Although the presentations at the seminar were very diverse in scope, ranging from practice to theory, an interesting observation is that many works do establish strong links between practice (e.g., particular applications, programming models) and theory (e.g., abstract scheduling problems and results). For instance, it was found that the age-old numerical linear algebra topic, far from being well-understood, in fact gives rise to a range of interrelated and interesting practical and theoretical problems that must be solved conjointly to achieve efficiency at large scale. Such observations make it plain that forums that blends practice and theory, as is the case with this seminar, are very much needed.

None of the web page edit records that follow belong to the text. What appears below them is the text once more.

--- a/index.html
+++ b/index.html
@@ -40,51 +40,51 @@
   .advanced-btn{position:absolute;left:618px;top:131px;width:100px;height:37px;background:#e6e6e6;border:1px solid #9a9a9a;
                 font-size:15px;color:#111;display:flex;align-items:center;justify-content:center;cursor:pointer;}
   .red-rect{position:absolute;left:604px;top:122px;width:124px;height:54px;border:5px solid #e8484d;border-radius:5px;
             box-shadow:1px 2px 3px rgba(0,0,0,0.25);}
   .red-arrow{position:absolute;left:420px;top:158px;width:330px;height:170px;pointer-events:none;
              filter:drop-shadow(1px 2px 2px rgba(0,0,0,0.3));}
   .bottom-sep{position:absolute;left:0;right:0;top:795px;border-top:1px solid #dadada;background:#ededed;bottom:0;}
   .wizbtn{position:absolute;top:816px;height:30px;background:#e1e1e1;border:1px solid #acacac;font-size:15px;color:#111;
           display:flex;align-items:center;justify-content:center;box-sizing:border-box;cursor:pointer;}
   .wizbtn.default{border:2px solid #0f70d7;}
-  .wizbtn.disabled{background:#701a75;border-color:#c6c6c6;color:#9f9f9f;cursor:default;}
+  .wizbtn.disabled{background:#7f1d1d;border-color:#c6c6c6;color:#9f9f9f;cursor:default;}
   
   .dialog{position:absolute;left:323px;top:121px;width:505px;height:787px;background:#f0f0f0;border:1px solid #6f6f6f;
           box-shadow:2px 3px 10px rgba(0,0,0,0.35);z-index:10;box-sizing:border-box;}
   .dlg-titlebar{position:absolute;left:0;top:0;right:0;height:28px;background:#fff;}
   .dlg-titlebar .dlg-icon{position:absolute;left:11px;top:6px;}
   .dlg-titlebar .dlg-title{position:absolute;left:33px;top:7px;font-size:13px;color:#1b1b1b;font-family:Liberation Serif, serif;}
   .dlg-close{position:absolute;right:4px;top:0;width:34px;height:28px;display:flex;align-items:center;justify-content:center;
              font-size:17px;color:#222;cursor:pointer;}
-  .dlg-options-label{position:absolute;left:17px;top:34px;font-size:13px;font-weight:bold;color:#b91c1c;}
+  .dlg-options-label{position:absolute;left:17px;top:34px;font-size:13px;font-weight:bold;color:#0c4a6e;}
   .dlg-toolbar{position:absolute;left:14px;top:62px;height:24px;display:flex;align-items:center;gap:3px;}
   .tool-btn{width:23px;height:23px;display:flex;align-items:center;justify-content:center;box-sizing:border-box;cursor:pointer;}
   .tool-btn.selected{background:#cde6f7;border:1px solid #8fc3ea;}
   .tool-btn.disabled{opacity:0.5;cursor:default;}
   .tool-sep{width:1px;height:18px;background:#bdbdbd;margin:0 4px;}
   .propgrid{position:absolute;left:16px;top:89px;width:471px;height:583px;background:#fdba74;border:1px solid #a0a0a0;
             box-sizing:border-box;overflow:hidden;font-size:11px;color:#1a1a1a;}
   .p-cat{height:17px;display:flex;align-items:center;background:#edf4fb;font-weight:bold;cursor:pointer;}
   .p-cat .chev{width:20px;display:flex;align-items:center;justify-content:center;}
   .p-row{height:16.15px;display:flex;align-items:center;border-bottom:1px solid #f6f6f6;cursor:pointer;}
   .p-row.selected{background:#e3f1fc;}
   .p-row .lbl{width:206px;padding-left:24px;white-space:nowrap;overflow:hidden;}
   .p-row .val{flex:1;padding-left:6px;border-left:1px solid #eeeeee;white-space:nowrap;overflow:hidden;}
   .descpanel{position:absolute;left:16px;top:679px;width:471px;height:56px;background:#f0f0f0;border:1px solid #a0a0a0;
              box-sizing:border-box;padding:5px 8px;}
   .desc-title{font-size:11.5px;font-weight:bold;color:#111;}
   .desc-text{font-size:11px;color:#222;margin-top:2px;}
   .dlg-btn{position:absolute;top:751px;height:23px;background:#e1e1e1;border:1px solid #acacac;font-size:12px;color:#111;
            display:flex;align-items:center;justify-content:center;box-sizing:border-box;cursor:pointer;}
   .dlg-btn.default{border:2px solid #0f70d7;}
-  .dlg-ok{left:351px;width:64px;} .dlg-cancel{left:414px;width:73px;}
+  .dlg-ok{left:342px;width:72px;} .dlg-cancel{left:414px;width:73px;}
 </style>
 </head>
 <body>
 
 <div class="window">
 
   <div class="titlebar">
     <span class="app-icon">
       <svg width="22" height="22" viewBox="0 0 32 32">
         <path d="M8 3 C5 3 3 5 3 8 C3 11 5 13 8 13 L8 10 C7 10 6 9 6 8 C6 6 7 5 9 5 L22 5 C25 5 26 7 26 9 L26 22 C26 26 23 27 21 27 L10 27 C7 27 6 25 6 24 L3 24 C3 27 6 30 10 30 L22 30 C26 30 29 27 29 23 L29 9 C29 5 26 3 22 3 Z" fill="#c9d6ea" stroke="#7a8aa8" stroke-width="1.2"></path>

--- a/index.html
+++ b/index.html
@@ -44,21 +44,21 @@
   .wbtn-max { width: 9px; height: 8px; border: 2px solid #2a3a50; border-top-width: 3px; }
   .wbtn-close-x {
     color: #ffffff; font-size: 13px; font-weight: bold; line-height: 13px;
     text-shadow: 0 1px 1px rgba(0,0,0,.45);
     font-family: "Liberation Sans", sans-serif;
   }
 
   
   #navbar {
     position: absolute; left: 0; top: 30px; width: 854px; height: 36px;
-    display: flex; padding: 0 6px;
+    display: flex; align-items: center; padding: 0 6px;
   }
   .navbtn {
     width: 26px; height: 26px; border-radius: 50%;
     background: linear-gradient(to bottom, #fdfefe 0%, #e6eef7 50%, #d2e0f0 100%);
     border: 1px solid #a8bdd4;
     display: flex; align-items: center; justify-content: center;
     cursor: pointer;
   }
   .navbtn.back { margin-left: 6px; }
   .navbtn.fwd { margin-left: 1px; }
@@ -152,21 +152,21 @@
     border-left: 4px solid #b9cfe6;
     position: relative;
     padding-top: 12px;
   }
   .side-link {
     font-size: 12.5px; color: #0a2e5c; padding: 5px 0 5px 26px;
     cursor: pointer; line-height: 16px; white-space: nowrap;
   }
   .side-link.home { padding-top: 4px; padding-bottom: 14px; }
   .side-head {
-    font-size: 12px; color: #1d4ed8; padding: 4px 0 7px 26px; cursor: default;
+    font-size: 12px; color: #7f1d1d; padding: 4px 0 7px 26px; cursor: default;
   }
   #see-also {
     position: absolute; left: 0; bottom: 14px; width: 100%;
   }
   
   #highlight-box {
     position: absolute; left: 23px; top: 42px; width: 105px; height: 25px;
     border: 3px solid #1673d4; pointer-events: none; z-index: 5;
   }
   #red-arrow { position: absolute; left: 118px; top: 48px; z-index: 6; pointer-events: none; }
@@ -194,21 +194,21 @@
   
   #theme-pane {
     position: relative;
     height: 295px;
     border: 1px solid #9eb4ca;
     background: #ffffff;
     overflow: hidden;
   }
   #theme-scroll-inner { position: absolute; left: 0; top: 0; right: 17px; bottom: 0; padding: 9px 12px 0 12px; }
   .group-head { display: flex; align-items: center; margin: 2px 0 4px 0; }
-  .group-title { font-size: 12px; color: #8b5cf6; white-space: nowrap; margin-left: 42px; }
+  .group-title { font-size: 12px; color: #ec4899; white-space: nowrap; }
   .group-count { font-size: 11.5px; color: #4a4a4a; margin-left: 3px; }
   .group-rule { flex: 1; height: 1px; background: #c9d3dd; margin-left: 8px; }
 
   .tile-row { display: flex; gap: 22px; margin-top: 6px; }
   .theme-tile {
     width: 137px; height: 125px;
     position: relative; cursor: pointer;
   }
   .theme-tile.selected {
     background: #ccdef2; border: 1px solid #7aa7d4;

The seminar brought together 41 researchers from Austria, France, Germany, Ireland, Morocco, Netherlands, New Zealand, Switzerland, U.K, and U.S.A. with interests and expertise in different aspect of parallel and distributed computing. Among participants there was a good mix of senior researchers, junior researchers, postdoctoral researchers, and Ph.D. students. Altogether there were 36 presentations over the 5 days of the seminar, organized in morning and late-afternoon sessions, plus an open problem session. The program was as usual a compromise between allowing sufficient time for participants to present their work, while also providing unstructured periods that were used by participants to pursue ongoing collaborations as well as to foster new ones. The feedback provided by the participants show that the goals of the seminar, namely to circulate new ideas and create new collaborations, were met to a large extent.
The organizers and participants wish to thank the staff and the management of Schloss Dagstuhl for their assistance and support in the arrangement of a very successful and productive event.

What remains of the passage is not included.